Long-term in vivo biocompatibility of single-walled carbon nanotubes

Abstract

Over the past two decades, measurements of carbon nanotube toxicity and biodistribution have yielded a wide range of results. Properties such as nanotube type (single-walled vs. multi-walled), purity, length, aggregation state, and functionalization, as well as route of administration, greatly affect both the biocompatibility and biodistribution of carbon nanotubes. These differences suggest that generalizable conclusions may be elusive and that studies must be material- and application-specific. Here, we assess the short- and long-term biodistribution and biocompatibility of a single-chirality DNA-encapsulated single-walled carbon nanotube complex upon intravenous administration that was previously shown to function as an in-vivo reporter of endolysosomal lipid accumulation. Regarding biodistribution and fate, we found bulk specificity to the liver and >90% signal attenuation by 14 days in mice.

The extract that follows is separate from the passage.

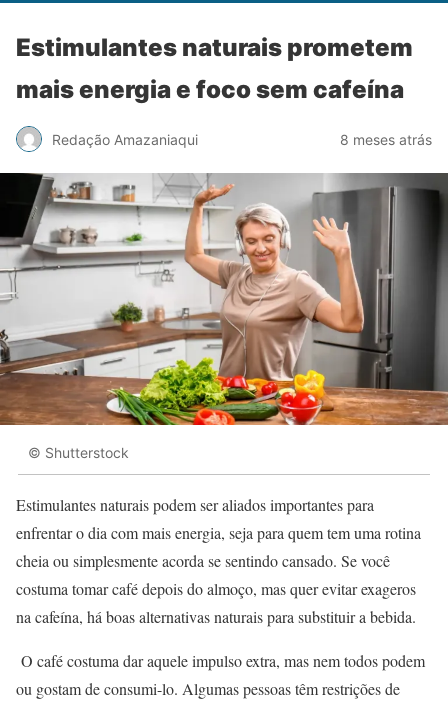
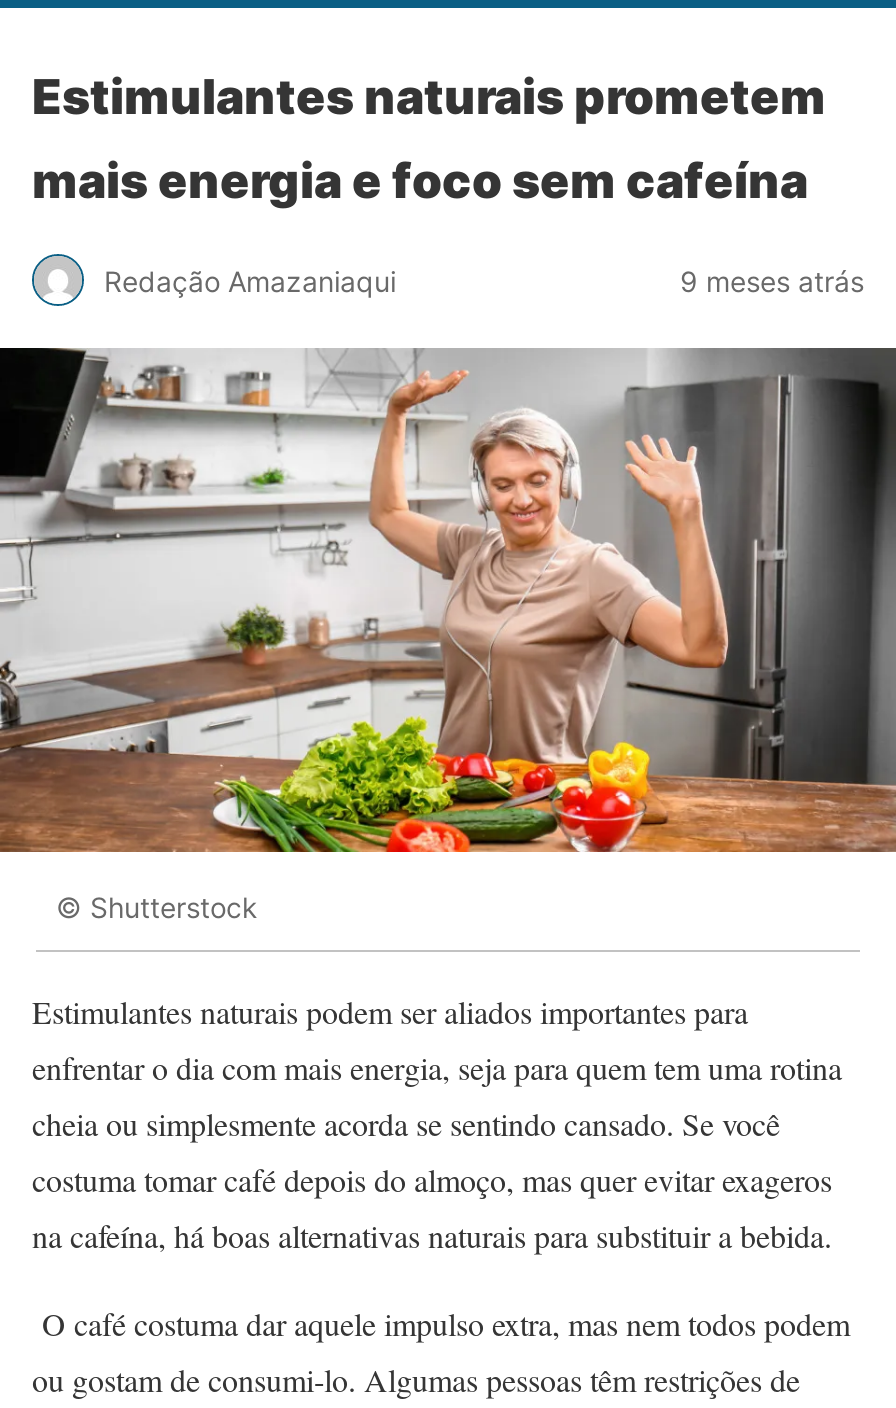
- 8 meses atrás
+ 9 meses atrás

Using near-infrared hyperspectral microscopy to measure single nanotubes, we found low-level, long-term persistence in organs such as the heart, liver, lung, kidney, and spleen. Measurements of histology, animal weight, complete blood count; biomarkers of organ function all suggest short- and long-term biocompatibility. This work suggests that carbon nanotubes can be used as preclinical research tools in-vivo without affecting acute or long-term health.

Fig 1. Near-infrared spectroscopy of single-species DNA-nanotube complexes in vivo and ex-vivo.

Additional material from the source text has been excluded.